[[ Extracted material, beginning ]]

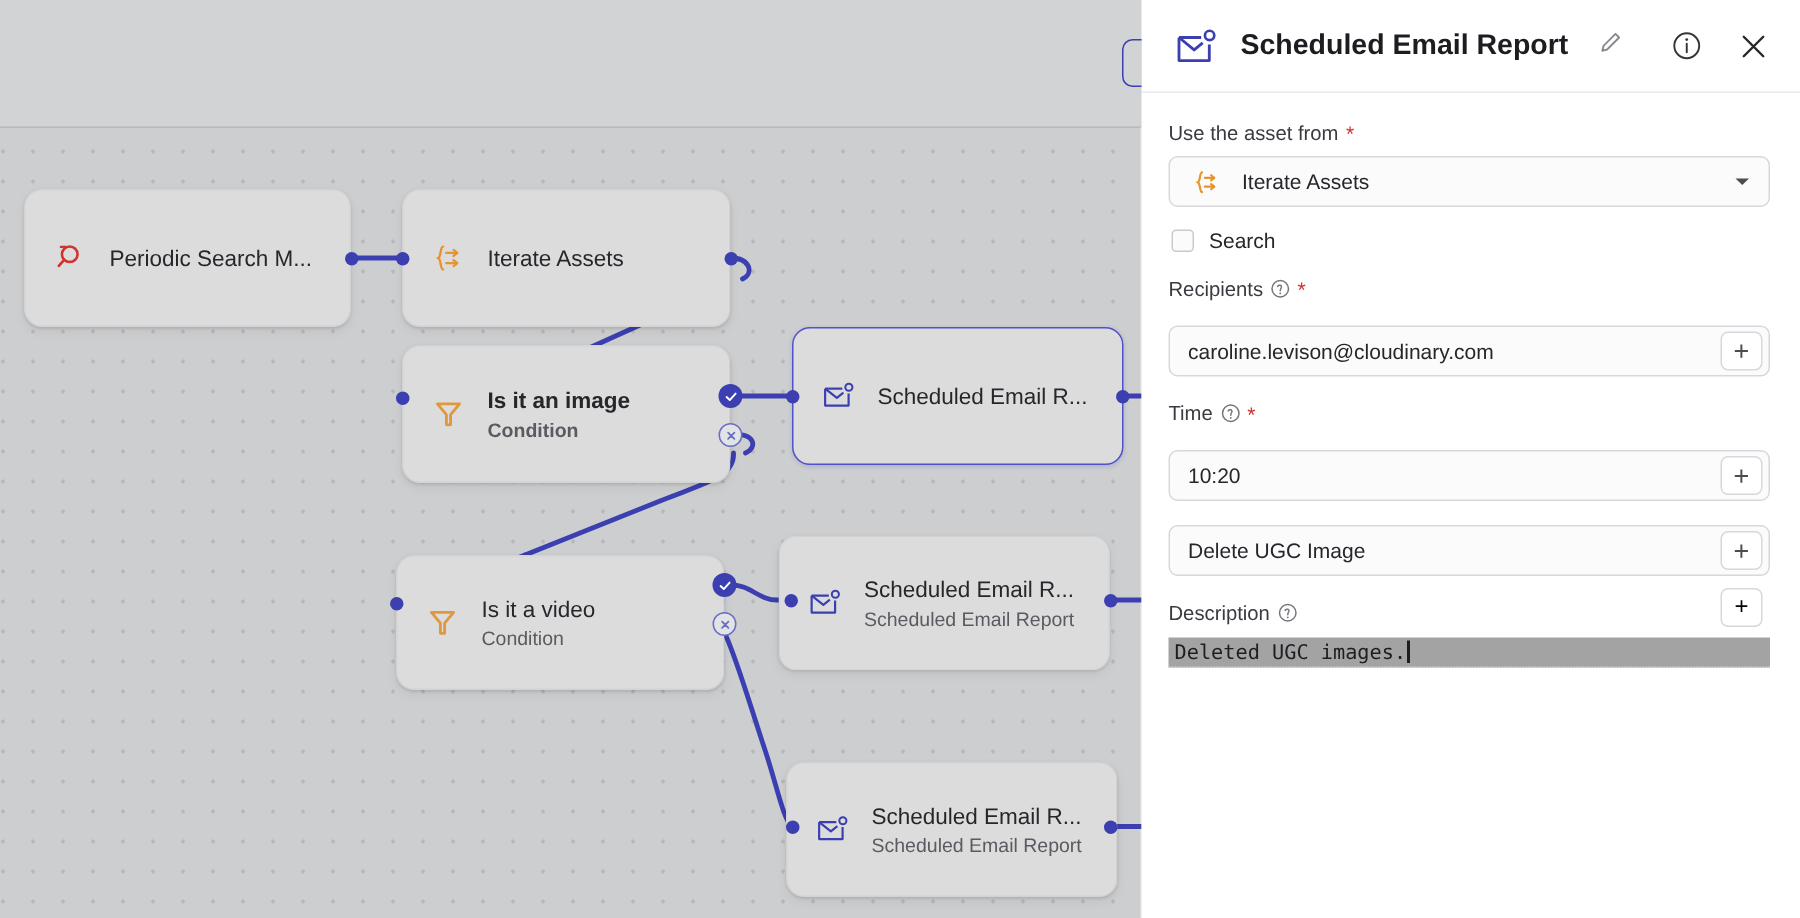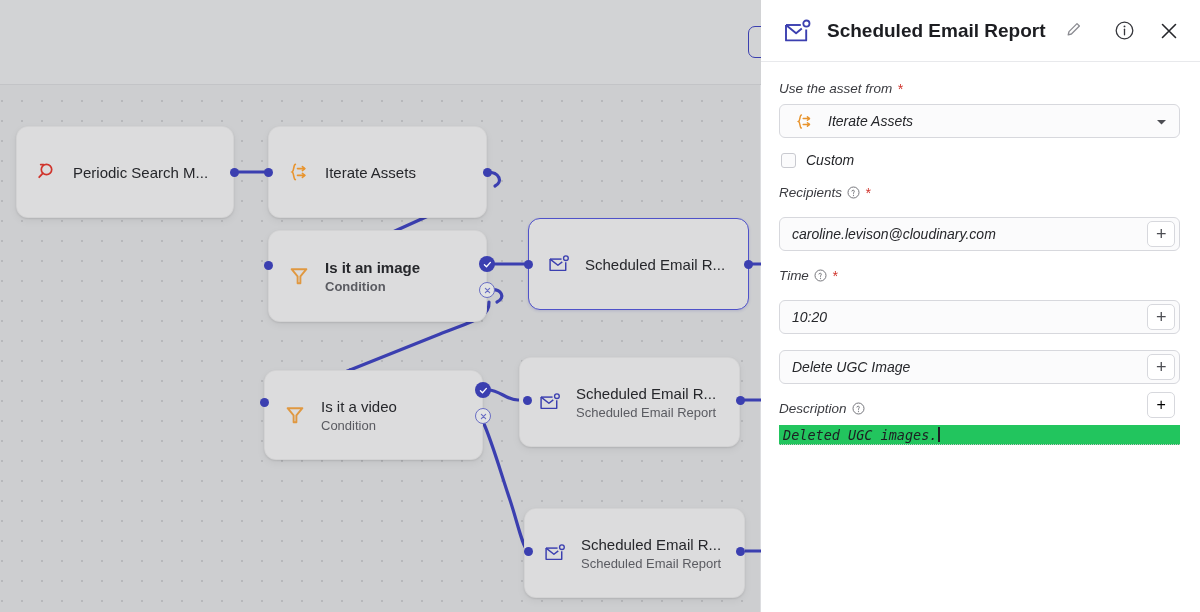--- a/index.html
+++ b/index.html
@@ -104,7 +104,7 @@
   .hdr-spacer { flex: 1 1 auto; }
   .hdr-btn { flex: 0 0 auto; width: 30px; height: 30px; display:flex; align-items:center; justify-content:center; cursor: pointer; }
 
-  #panel-body { flex: 1 1 auto; padding: 18px 20px 12px 18px; overflow: hidden; font-style: italic; }
+  #panel-body { flex: 1 1 auto; padding: 18px 20px 12px 18px; overflow: hidden; }
 
   .field-label {
     font-size: 13.5px; color: #3a3b40; margin-bottom: 7px;

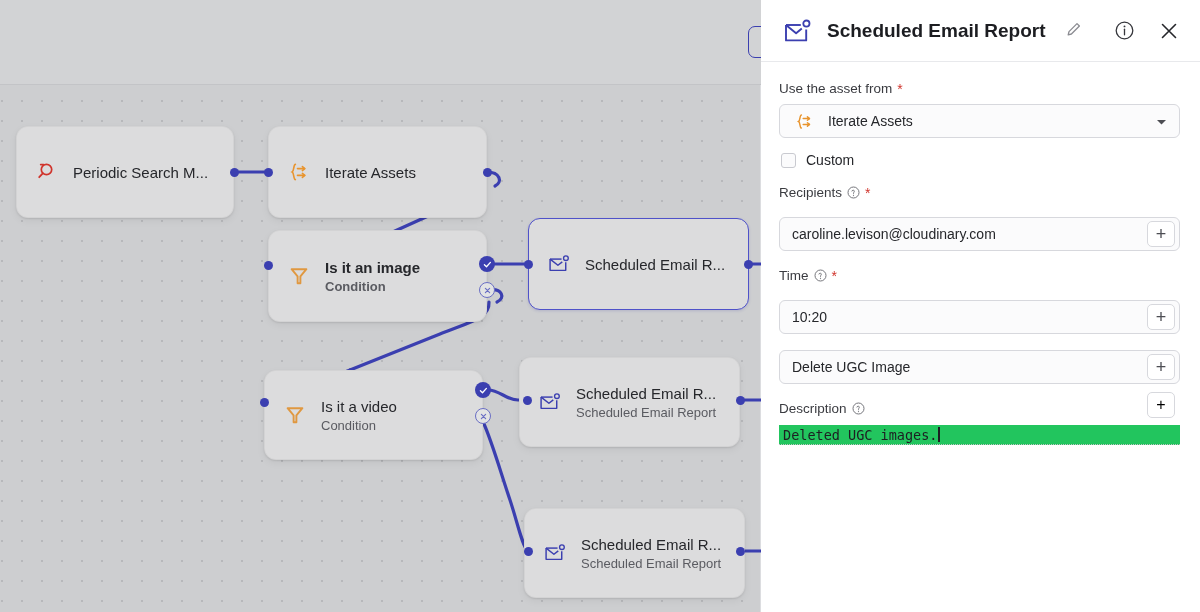--- a/index.html
+++ b/index.html
@@ -407,7 +407,7 @@
 
       <div class="checkbox-row">
         <span class="checkbox"></span>
-        <span class="checkbox-label">Custom</span>
+        <span class="checkbox-label">Search</span>
       </div>
 
       <div class="field-label">

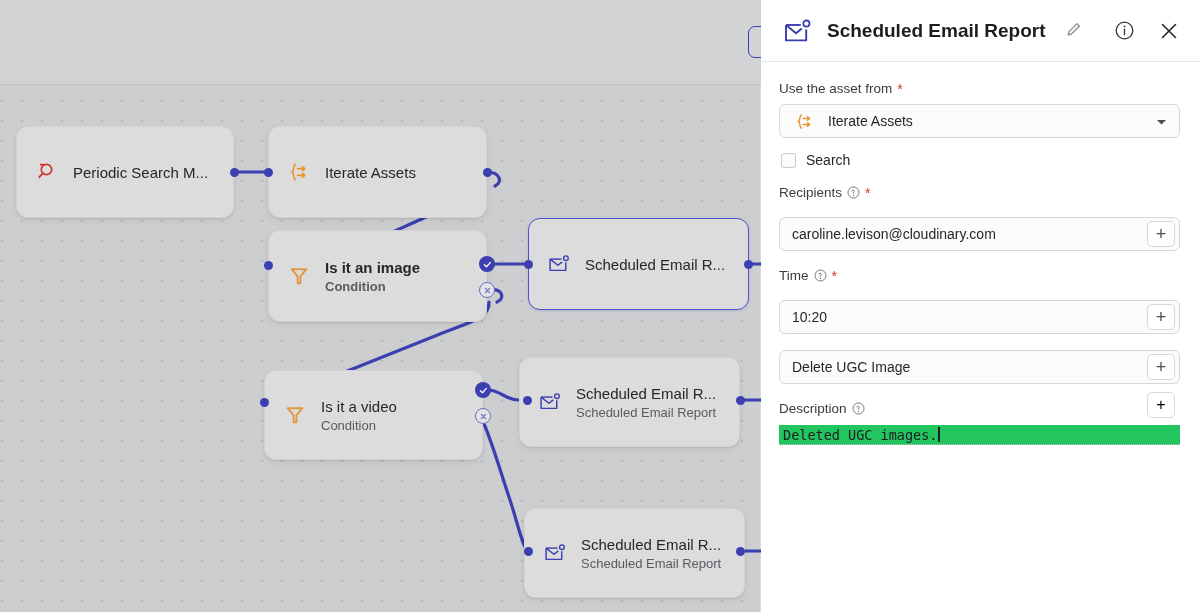--- a/index.html
+++ b/index.html
@@ -154,7 +154,7 @@
     cursor: pointer;
   }
   .code-area {
-    margin-top: 8px; background: #22c55e;
+    margin-top: 8px; background: #a3a3a3;
     height: 20px; display: flex; align-items: center;
     padding-left: 4px;
     font-family: "DejaVu Sans Mono", monospace; font-size: 13.5px; color: #1d1e22;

[[ Extracted material, end ]]

◆ What to do
If a line in the data holds the string "align", copy that line.

◆ Your solution
   .hdr-btn { flex: 0 0 auto; width: 30px; height: 30px; display:flex; align-items:center; justify-content:center; cursor: pointer; }
     height: 20px; display: flex; align-items: center;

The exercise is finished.